Box set by The Rolling Stones
- Released: 12 July 2004
- Recorded: May 1965 – October 1967
- Genre: Rock
- Length: 82:53
- Label: Decca/ABKCO
- Producers: Andrew Loog Oldham, The Rolling Stones

The Rolling Stones chronology
| Singles 1963–1965 (2004) | Singles 1965–1967 (2004) | Live Licks (2004) |

= Singles 1965–1967 =

Singles 1965–1967 is a box set compilation of singles by the Rolling Stones spanning the years 1965–1967. The second in a series of repackages by ABKCO Records, who license the Rolling Stones' 1963–1970 recorded works, Singles 1965–1967 is the second of three successive volumes to commemorate their non-LP releases during this era.
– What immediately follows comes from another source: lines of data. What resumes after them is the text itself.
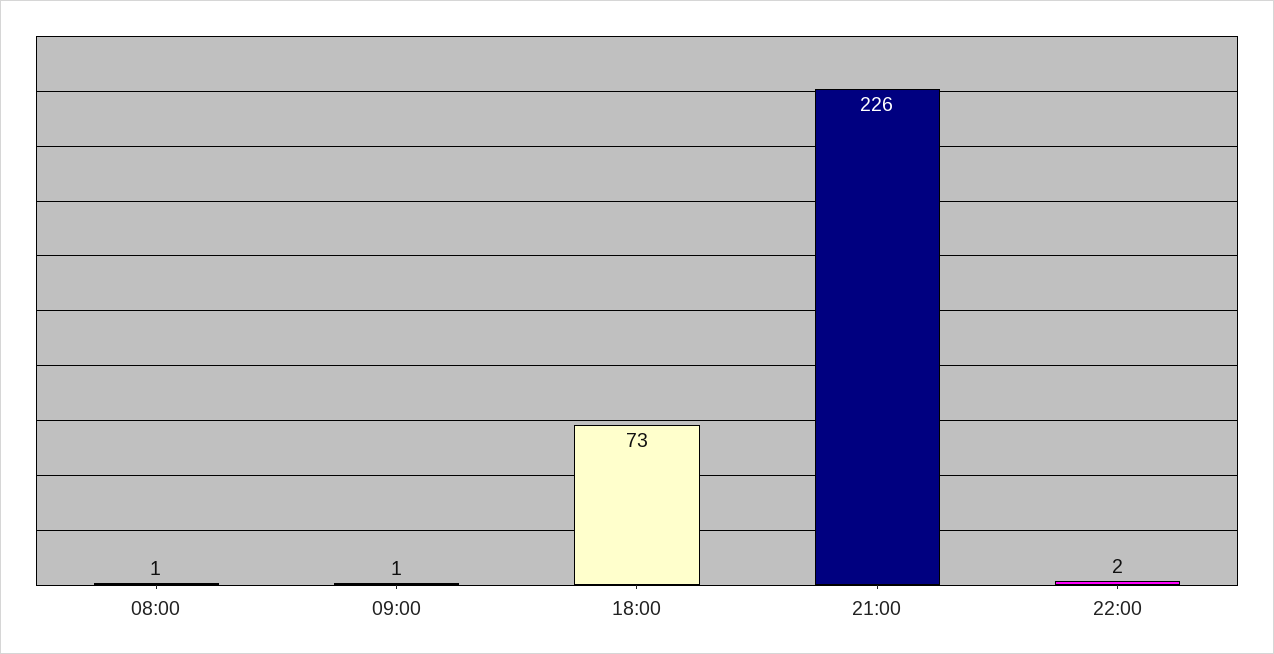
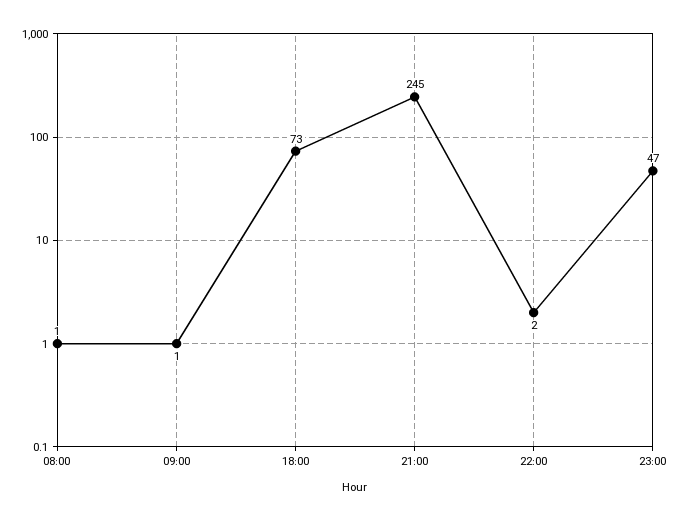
21:00: 226 -> 245
23:00: none -> 47

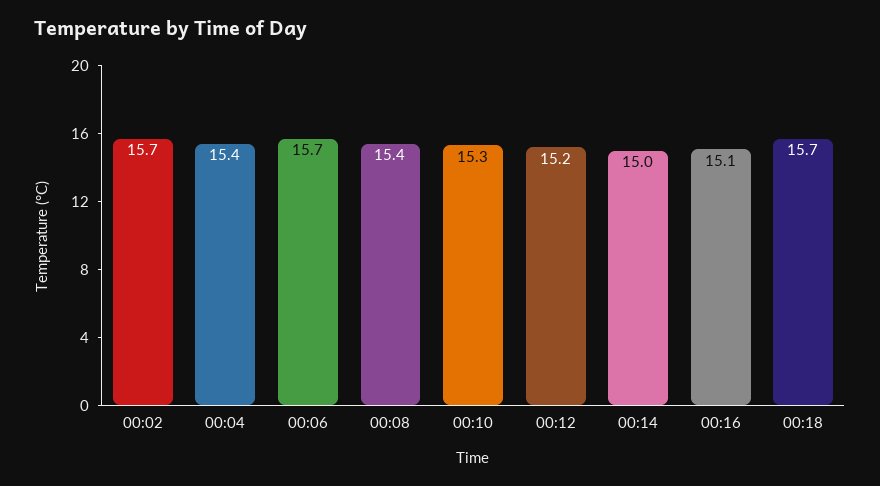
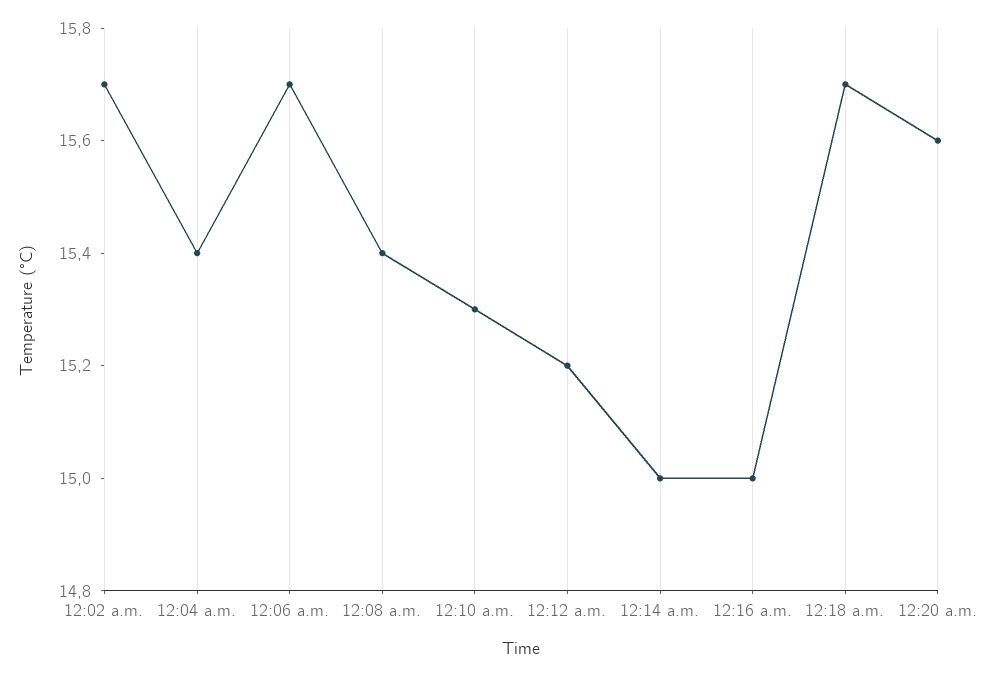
00:16: 15.1 -> 15
12:20 a.m.: none -> 15.6

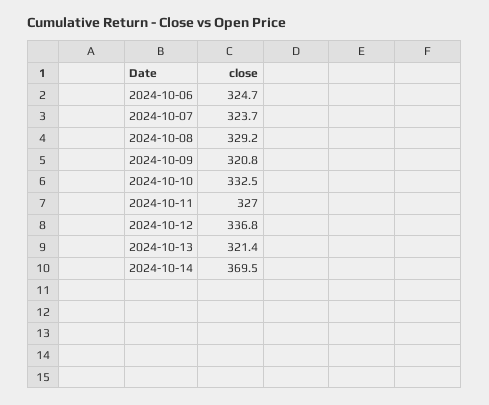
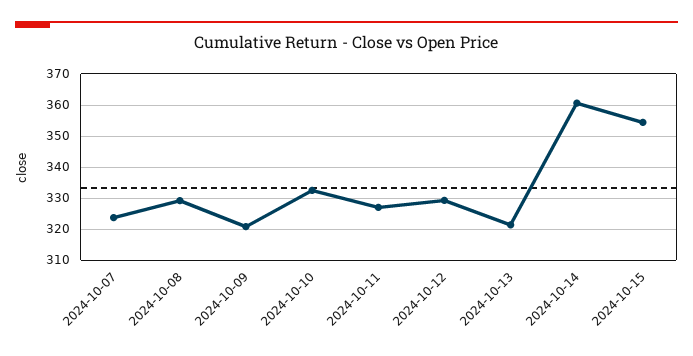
2024-10-06: 324.7 -> none
2024-10-12: 336.8 -> 330
2024-10-14: 369.5 -> 360
2024-10-15: none -> 354

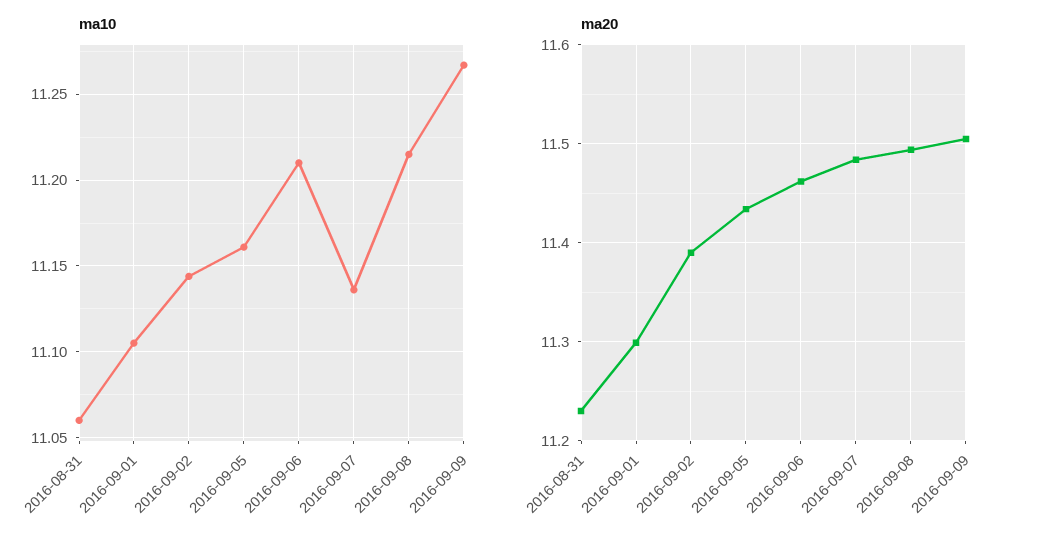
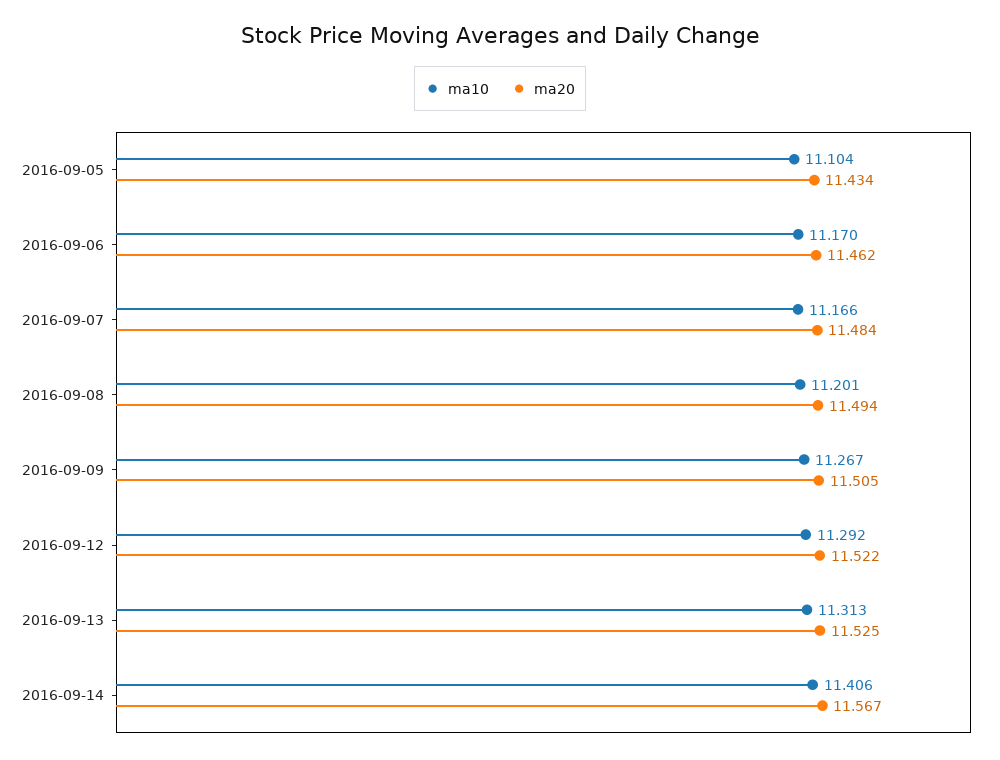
ma10, 2016-08-31: 11.06 -> none
ma10, 2016-09-01: 11.105 -> none
ma10, 2016-09-02: 11.145 -> none
ma10, 2016-09-05: 11.16 -> 11.104
ma10, 2016-09-06: 11.21 -> 11.17
ma10, 2016-09-07: 11.135 -> 11.166
ma10, 2016-09-08: 11.215 -> 11.201
ma20, 2016-08-31: 11.23 -> none
ma20, 2016-09-01: 11.3 -> none
ma20, 2016-09-02: 11.39 -> none
ma10, 2016-09-12: none -> 11.292
ma20, 2016-09-12: none -> 11.522
ma10, 2016-09-13: none -> 11.313
ma20, 2016-09-13: none -> 11.525
ma10, 2016-09-14: none -> 11.406
ma20, 2016-09-14: none -> 11.567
While the set features faithful replicas of all individual single covers (even the CDs are reproduced in black), the set—and the two others in the series—came under some criticism as to their necessity, especially as 1989's Singles Collection: The London Years already covered this material to "Satisfaction".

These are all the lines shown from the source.